━━━ Extracted entries ━━━
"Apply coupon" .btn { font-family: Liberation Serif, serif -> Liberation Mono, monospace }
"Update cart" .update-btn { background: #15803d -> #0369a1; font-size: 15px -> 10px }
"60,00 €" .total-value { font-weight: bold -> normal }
━━━
━━━ Extracted entries ━━━
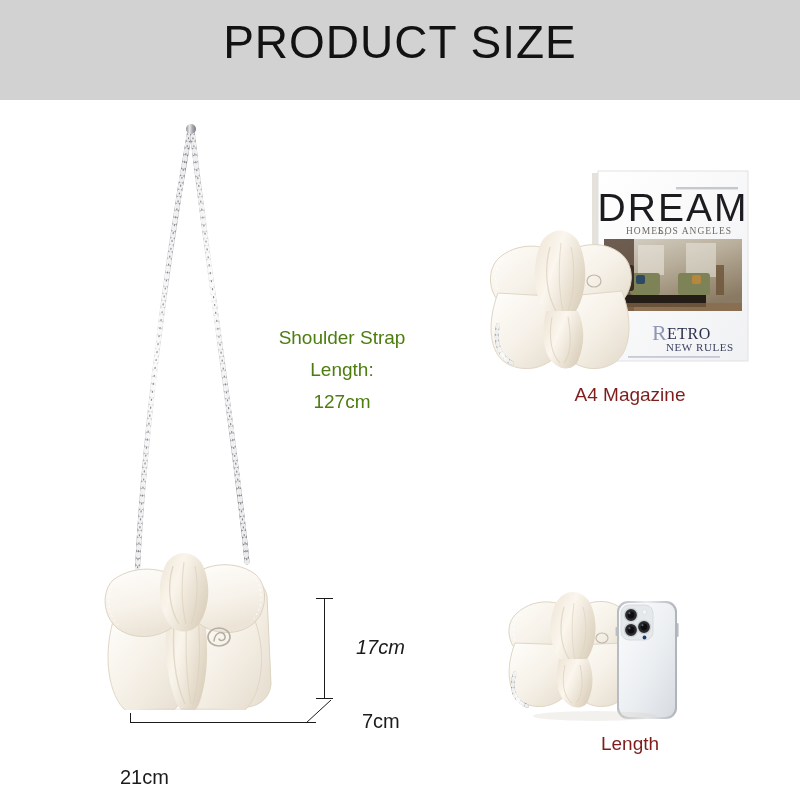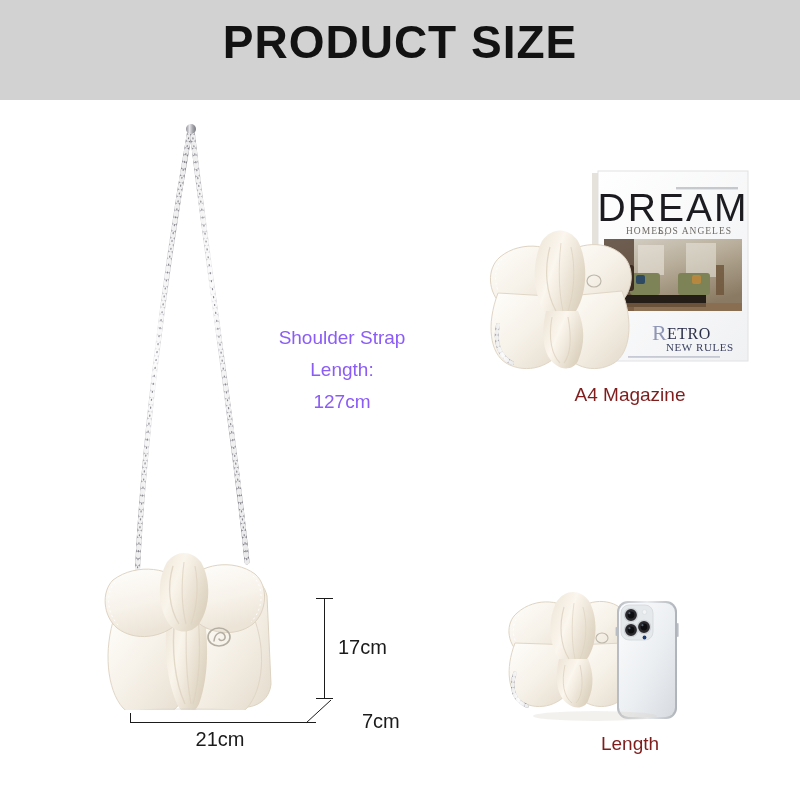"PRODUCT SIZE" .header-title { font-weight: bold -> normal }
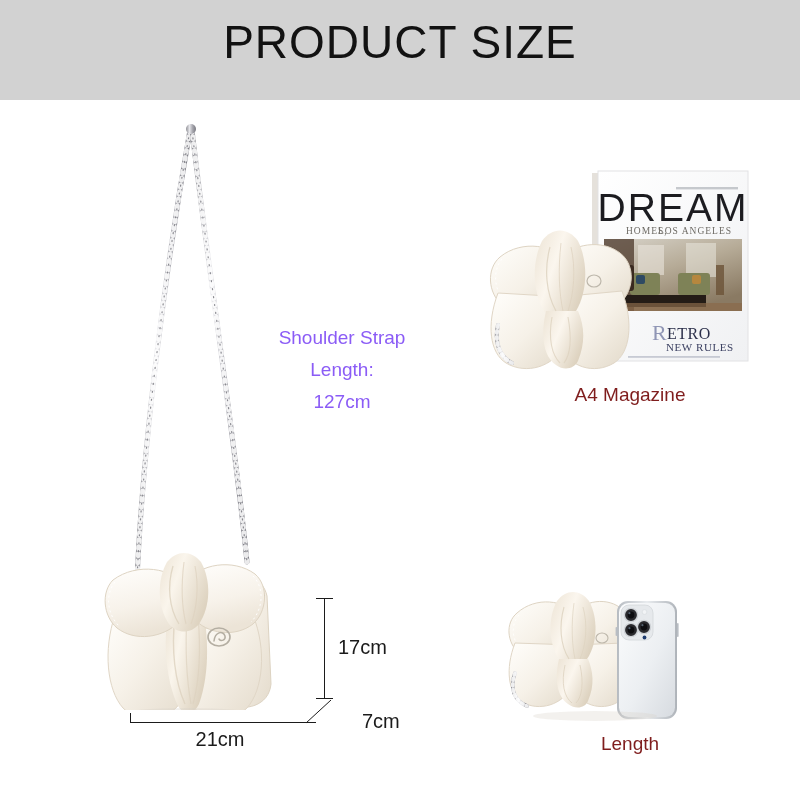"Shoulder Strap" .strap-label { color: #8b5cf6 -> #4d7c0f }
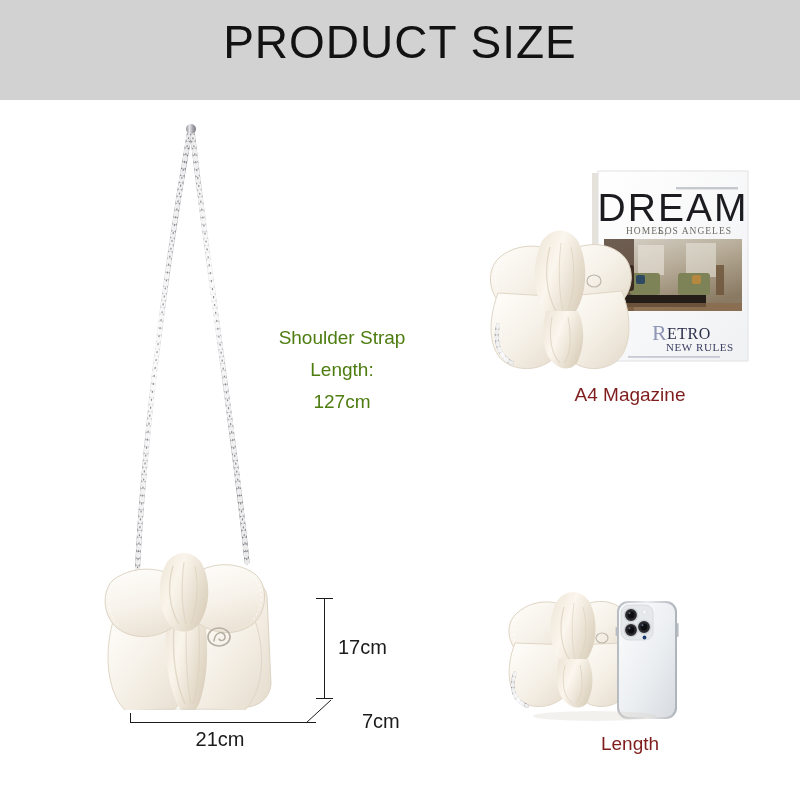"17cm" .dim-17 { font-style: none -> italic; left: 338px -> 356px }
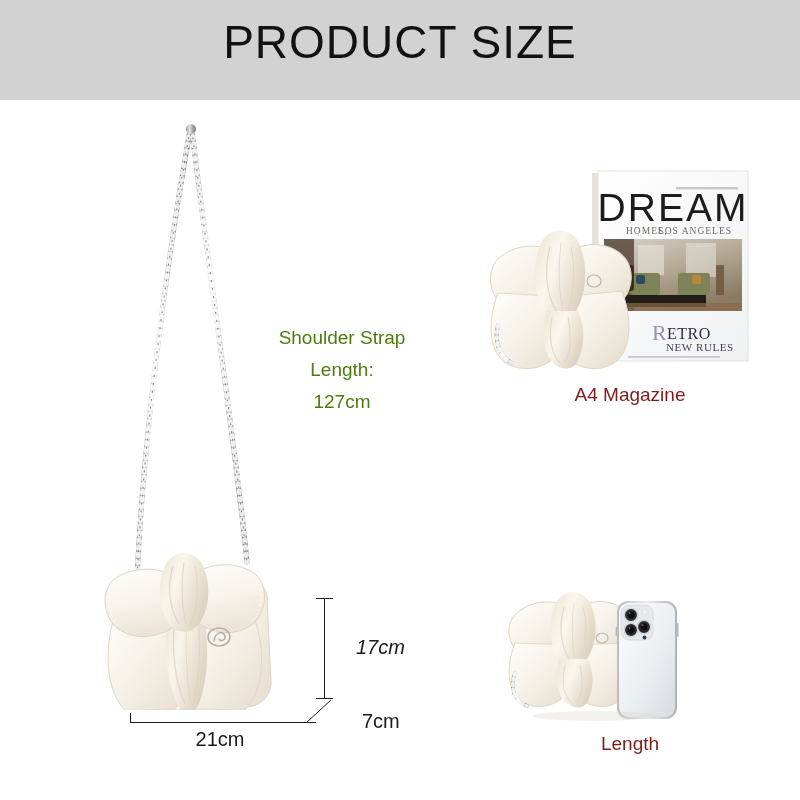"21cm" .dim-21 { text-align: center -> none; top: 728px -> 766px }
━━━
━━━ Extracted entries ━━━
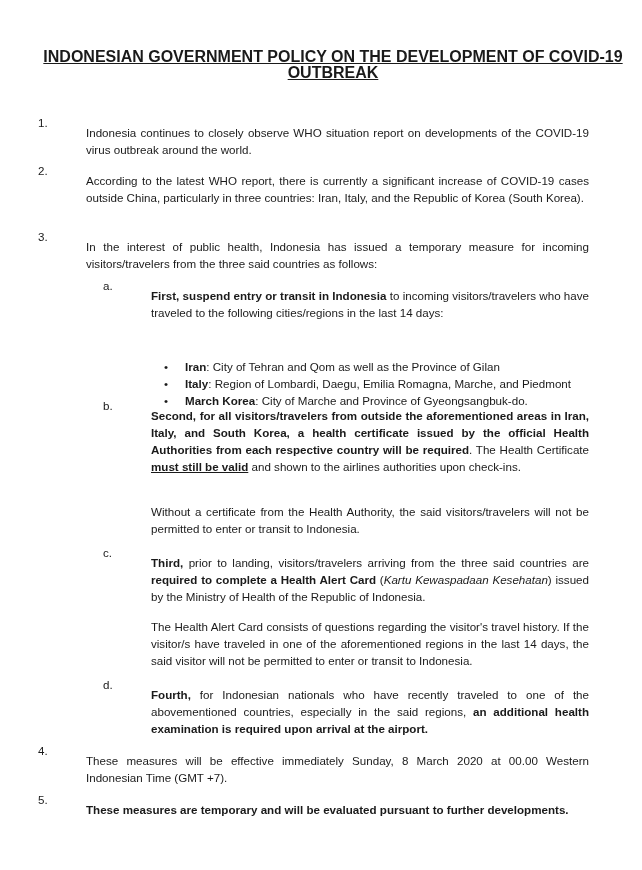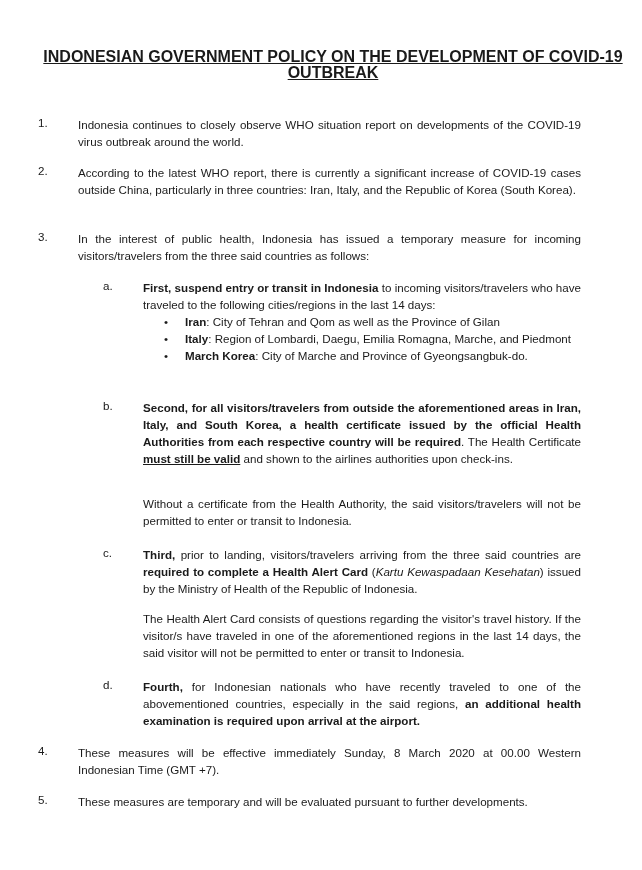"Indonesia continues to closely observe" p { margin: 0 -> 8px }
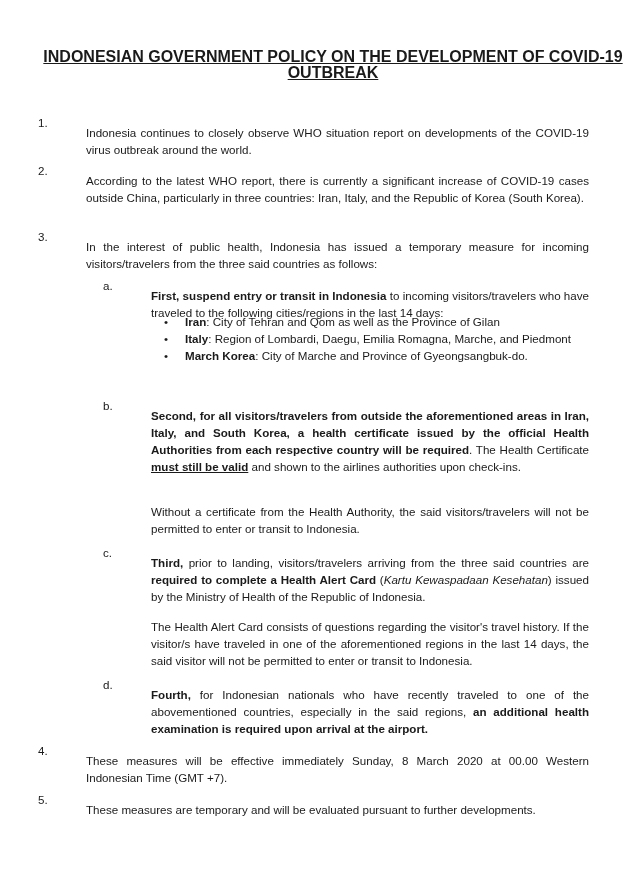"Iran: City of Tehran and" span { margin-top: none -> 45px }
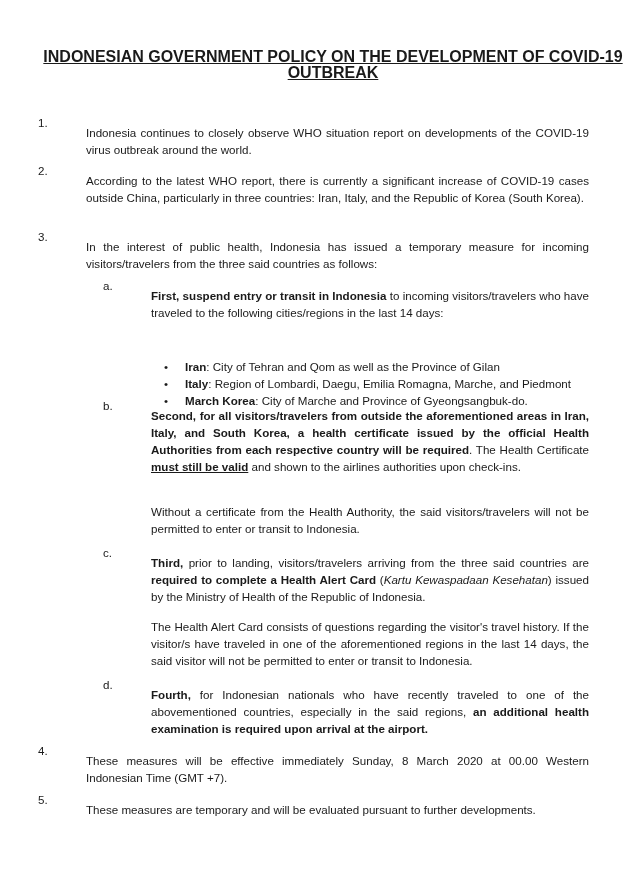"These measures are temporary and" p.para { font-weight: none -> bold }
━━━
Taking the records above, print only and exactly the lines from the line with "font-style: none ->" to the line with "text-align: center ->", both kept, and exclude pictures.

"17cm" .dim-17 { font-style: none -> italic; left: 338px -> 356px }
"21cm" .dim-21 { text-align: center -> none; top: 728px -> 766px }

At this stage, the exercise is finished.